British ceramicist Fiona Waterstreet is a maestro of tactile expression. Having spent her career developing an organic aesthetic, her ceramics convey a distinct humanism in the enduring trace of her hand found in each object. When Waterstreet first started working with clay at the Greenwich House Pottery Studio in New York nearly fourteen years ago, she was largely throwing on a wheel. Despite having no previous arts education, and ceramics being a largely ignored branch of the fine arts, she says that she fell in love with the tactility and uncertainty of working with clay. “The art thing started to seep into me,” Waterstreet remembers. She began creating more sculptural objects, bringing a form to life within her hands. Since first finding her artistic voice, Waterstreet has held solo exhibitions with Maya Frodeman Gallery, McClain Gallery of Houston, Texas, and the Drawing Room, East Hampton, New York.

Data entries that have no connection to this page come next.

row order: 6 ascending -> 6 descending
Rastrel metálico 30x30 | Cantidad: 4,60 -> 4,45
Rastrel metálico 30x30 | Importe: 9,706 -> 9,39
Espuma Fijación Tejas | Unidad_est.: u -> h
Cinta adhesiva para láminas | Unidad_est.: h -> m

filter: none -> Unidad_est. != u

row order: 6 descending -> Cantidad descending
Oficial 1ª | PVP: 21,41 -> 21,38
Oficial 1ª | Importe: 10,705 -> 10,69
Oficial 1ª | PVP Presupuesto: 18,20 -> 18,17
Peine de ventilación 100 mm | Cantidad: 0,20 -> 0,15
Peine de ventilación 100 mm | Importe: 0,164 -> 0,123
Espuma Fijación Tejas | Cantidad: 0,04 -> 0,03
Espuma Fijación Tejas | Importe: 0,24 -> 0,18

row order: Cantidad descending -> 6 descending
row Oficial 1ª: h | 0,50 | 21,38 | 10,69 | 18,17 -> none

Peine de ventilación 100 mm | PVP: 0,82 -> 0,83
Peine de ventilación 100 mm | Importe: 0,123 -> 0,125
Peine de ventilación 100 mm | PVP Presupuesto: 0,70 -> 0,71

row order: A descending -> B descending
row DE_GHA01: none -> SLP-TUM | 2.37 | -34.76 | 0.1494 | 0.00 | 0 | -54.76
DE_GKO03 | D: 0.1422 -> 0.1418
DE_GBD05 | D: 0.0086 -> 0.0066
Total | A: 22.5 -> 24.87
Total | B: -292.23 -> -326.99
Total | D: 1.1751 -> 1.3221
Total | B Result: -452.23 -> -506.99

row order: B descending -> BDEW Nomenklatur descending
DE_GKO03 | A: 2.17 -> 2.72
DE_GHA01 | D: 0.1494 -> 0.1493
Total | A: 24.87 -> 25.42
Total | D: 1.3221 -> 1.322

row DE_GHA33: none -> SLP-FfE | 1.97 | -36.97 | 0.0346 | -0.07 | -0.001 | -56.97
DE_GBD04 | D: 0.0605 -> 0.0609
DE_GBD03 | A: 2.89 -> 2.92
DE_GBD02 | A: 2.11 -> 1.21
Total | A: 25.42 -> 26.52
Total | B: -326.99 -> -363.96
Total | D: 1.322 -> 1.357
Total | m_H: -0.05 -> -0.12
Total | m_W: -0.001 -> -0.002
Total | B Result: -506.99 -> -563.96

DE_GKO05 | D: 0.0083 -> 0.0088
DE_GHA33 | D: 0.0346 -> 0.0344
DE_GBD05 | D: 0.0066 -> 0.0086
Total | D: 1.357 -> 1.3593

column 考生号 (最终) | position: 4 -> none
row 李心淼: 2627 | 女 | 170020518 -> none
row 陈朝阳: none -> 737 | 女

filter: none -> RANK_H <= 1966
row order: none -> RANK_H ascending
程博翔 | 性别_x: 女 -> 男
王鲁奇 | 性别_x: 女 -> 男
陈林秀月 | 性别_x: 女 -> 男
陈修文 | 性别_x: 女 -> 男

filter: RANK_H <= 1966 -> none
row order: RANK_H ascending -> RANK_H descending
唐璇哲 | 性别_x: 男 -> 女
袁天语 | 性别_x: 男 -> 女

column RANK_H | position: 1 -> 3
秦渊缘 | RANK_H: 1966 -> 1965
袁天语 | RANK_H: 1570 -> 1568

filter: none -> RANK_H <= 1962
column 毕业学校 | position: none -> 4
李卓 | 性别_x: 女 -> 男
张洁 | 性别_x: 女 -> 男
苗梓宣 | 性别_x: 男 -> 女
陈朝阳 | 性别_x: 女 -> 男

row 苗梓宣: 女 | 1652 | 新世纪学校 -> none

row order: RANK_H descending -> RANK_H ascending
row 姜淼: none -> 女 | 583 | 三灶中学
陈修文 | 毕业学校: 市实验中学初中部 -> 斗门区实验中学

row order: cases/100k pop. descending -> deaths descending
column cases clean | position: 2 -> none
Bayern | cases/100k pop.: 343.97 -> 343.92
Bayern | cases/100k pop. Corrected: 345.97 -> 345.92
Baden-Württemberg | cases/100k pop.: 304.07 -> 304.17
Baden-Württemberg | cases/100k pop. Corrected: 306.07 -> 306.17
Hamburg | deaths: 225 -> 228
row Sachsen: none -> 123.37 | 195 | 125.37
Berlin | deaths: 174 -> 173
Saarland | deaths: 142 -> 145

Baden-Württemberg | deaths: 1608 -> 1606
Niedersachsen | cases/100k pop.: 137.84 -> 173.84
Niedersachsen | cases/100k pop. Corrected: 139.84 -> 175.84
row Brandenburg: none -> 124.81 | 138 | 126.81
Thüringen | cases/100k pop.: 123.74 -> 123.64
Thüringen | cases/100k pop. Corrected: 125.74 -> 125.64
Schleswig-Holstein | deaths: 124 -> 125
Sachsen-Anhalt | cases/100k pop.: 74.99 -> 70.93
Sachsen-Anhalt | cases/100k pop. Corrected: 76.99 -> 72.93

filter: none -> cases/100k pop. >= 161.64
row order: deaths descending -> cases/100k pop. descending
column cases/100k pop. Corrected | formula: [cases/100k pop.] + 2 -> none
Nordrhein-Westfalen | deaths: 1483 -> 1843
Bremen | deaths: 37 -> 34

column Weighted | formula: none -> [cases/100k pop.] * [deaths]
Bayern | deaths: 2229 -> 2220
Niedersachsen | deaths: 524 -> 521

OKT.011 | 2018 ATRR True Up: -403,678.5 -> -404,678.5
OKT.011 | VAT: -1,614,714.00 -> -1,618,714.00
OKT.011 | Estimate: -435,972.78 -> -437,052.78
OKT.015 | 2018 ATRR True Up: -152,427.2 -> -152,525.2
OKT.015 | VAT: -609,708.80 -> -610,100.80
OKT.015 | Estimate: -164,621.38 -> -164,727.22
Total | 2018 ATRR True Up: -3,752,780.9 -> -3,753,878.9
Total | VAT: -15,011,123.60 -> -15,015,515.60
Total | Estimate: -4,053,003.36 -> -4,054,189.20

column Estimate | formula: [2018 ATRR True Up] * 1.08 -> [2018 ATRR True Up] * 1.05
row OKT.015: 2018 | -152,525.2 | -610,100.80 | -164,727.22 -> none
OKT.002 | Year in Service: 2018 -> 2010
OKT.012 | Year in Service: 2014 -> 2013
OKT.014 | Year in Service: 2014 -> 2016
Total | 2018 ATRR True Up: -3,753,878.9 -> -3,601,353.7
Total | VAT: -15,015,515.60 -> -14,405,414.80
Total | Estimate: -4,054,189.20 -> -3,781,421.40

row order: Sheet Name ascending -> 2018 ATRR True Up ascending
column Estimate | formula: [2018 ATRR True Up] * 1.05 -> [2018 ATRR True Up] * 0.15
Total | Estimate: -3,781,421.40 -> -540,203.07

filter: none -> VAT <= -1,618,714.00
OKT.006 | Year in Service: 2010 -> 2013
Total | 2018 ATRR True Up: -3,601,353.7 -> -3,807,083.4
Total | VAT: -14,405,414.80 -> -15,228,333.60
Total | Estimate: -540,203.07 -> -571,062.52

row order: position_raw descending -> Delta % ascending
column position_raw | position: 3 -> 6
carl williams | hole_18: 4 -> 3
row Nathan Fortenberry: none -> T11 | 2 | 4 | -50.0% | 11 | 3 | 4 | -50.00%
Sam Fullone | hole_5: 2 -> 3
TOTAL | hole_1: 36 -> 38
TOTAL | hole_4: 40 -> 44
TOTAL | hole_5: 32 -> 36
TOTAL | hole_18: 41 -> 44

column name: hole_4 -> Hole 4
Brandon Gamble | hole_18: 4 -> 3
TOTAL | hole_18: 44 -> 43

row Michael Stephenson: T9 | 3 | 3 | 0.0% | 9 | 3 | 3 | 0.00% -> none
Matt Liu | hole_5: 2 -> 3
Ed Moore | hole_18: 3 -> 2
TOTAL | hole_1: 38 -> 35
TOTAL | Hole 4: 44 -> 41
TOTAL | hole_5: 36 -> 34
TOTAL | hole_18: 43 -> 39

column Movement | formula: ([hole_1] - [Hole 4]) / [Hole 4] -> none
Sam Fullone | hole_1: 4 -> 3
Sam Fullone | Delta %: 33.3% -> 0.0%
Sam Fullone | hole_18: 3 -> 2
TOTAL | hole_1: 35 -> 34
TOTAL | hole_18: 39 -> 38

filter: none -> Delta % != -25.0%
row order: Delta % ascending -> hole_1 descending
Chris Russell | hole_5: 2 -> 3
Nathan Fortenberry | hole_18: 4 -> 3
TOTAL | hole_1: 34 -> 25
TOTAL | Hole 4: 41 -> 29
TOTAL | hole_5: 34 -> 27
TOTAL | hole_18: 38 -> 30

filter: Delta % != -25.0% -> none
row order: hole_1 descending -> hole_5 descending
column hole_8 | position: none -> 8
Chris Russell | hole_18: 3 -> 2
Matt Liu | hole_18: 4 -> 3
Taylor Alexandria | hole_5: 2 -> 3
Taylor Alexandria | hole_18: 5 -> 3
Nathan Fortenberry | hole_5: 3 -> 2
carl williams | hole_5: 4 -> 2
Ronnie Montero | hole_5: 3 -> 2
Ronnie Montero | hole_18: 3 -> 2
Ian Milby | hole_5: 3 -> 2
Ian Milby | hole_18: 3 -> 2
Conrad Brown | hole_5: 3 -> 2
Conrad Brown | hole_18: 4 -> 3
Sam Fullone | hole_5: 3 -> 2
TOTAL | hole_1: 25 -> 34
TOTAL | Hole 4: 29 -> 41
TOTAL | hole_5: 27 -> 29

Waterstreet enjoys the meditative process that begins in water and minerals and ends in anticipation as it transforms within a fiery kiln as she began making abstracted birds and forms from porcelain. Her bird forms are bulbous, elegant, and curious. The gentle tilt of the neck, the arch of the back, and the details of the beak: these works, more traditional to Waterstreet’s oeuvre, show her propensity for capturing the je ne sais quoi of the avian spirit in an organic, abstracted form. “Ceramics are a nut you have to crack,” says Waterstreet. “There’s an intrigue to it. Every time you open the kiln, you’re surprised.”
Waterstreet’s practice has more recently focused on the creation of vessels. Waterstreet has taken this universal object and pushed it out of simple functionality, and subsequently out of tradition. Many of Waterstreet’s vessels recall those from antiquity, with a subtle cracking to their glaze, caused by Waterstreet’s use of terra sigillata, an ancient Italian method of putting an ultra-refined slip on the clay that tends to crackle in the firing process. Meaning “earth seal,” terra sigillata was used by ancient Greeks and Romans to make vessels watertight, but Waterstreet experiments with terra sigillata to create surface texture and add color to her works. Other works are subtly carved with leaf motifs. This “drawing” on the surface of her vessels was a novel way for Waterstreet to imprint her organic aesthetic onto each piece, another way the viewer can see the perennial presence of Waterstreet’s hand.
Waterstreet’s high relief vessels, whose forms are abstracted and concealed by tangles of leaves, mimic the carvings and motifs of her other works. These works exude a similar air of antiquity as if they were pulled out of a long-forgotten country home enveloped in vines. Working through the abstraction of organic forms, she manages to retain the traditional essence of each object. “It’s the crux of what I do. I have a formality to myself, and I have a formality to my work, but it’s not interesting to me unless I can take it a bit further, unless I can bring abstraction in.” Building each vessel by hand, Waterstreet relishes in the process of distortion that follows. In working with organic forms and a feminine hand, she creates forms that embody elegance as much as they exude whimsy. As she has honed her distinct style over the past fourteen years, Waterstreet’s practice is one of experimentation, and by proxy, of transmutation. Born in England, Waterstreet moved to America in the early 1980s and currently lives and works in New York City.